A two-in-five chance of disaster
The NFL has repeatedly talked a good game in its crusade against head injures. But a study released by researchers at Virginia Tech this week indicates things aren’t as advanced as the league would like.
The study, which tested the efficacy of 16 brand name helmet models, concluded that around 40 percent of the helmets worn by NFL players in 2010 received a rating of one out of five for ability to resist concussions.
The biggest culprit was Riddell’s VSR-4, which despite sounding like a model of robot from an Isaac Asimov novel, worn by 38 percent of pros. The VSR-4, along with a few other models that were worn by a minimal amount of players, scored a one, which provided basic protection against a skull fracture but not more advanced defense against concussions.
The good news is that Riddell, the league’s main helmet manufacturer with a 75 percent market share, ceased production of the VSR-4 in 2010. The better news is that a new generation of Riddell helmets, the Revolution series, rated a four or higher (including a five for the Riddell Speed).
The study makes a few things abundantly clear.

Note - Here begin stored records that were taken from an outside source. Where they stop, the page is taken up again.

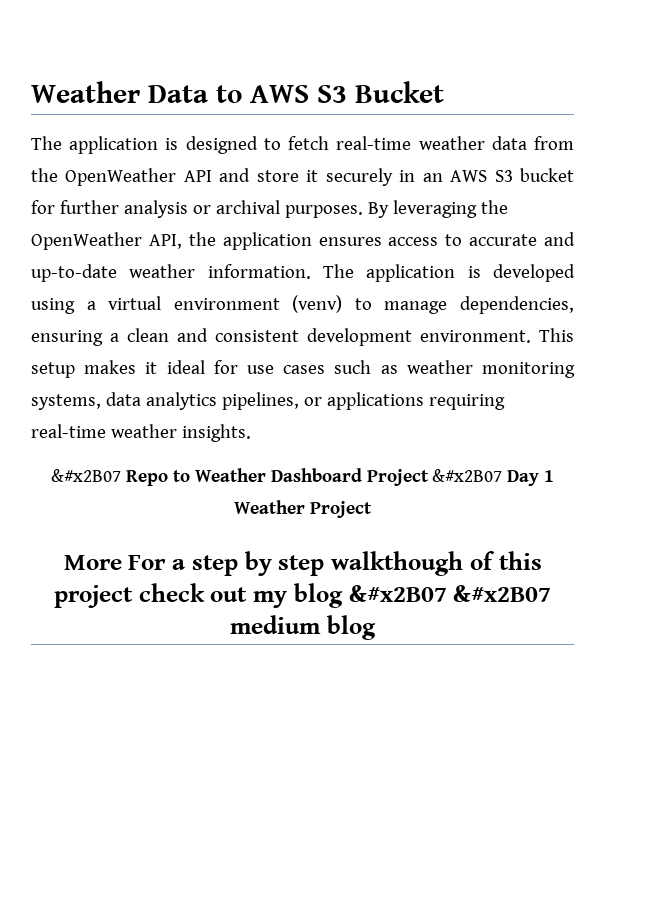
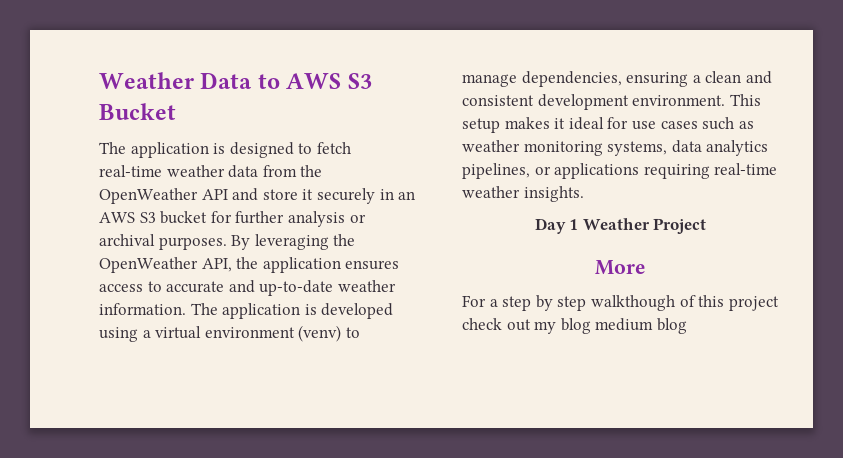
- &#x2B07 Repo to Weather Dashboard Project &#x2B07 Day 1 Weather Project
+ Day 1 Weather Project
- More For a step by step walkthough of this project check out my blog &#x2B07 &#x2B07 medium blog
+ More
+ For a step by step walkthough of this project check out my blog medium blog

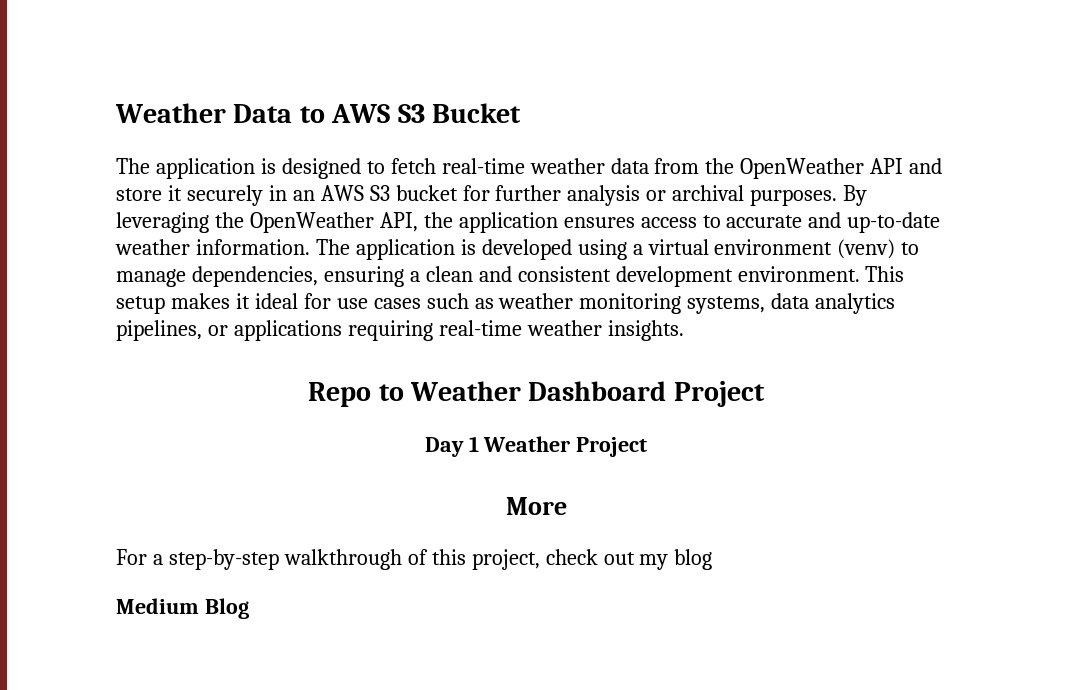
+ Repo to Weather Dashboard Project
- For a step by step walkthough of this project check out my blog medium blog
+ For a step-by-step walkthrough of this project, check out my blog
+ Medium Blog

First, Riddell has a great public relations department that basically turned the study into an ad for trading in old VSRs for the more pricey Revolutions. The study illustrates the need for control on the part of the league on its many vendors and the burden of having to extend their standards onto outside entities. And it shows that for all the potential rules changes and new health insurance and pension dispensations, there plenty of progress still to be made at a very basic level.
Weekly Diagnosis Video of the Week: Steven Threet
The once highly-prized recruit who started his career at Michigan before transferring to Arizona State is now a veteran of at least four known concussions that have forced him to hang up his pads. The interview, courtesy of the Concussion Blog, gives a glimpse of Threet’s struggle, replete with sunglasses he has to wear whenever he’s out in the bright Arizona sun to ward off extreme sensitivity to light. Despite the premature end to his playing career, Threet appears to have a decent idea of how to survive after football.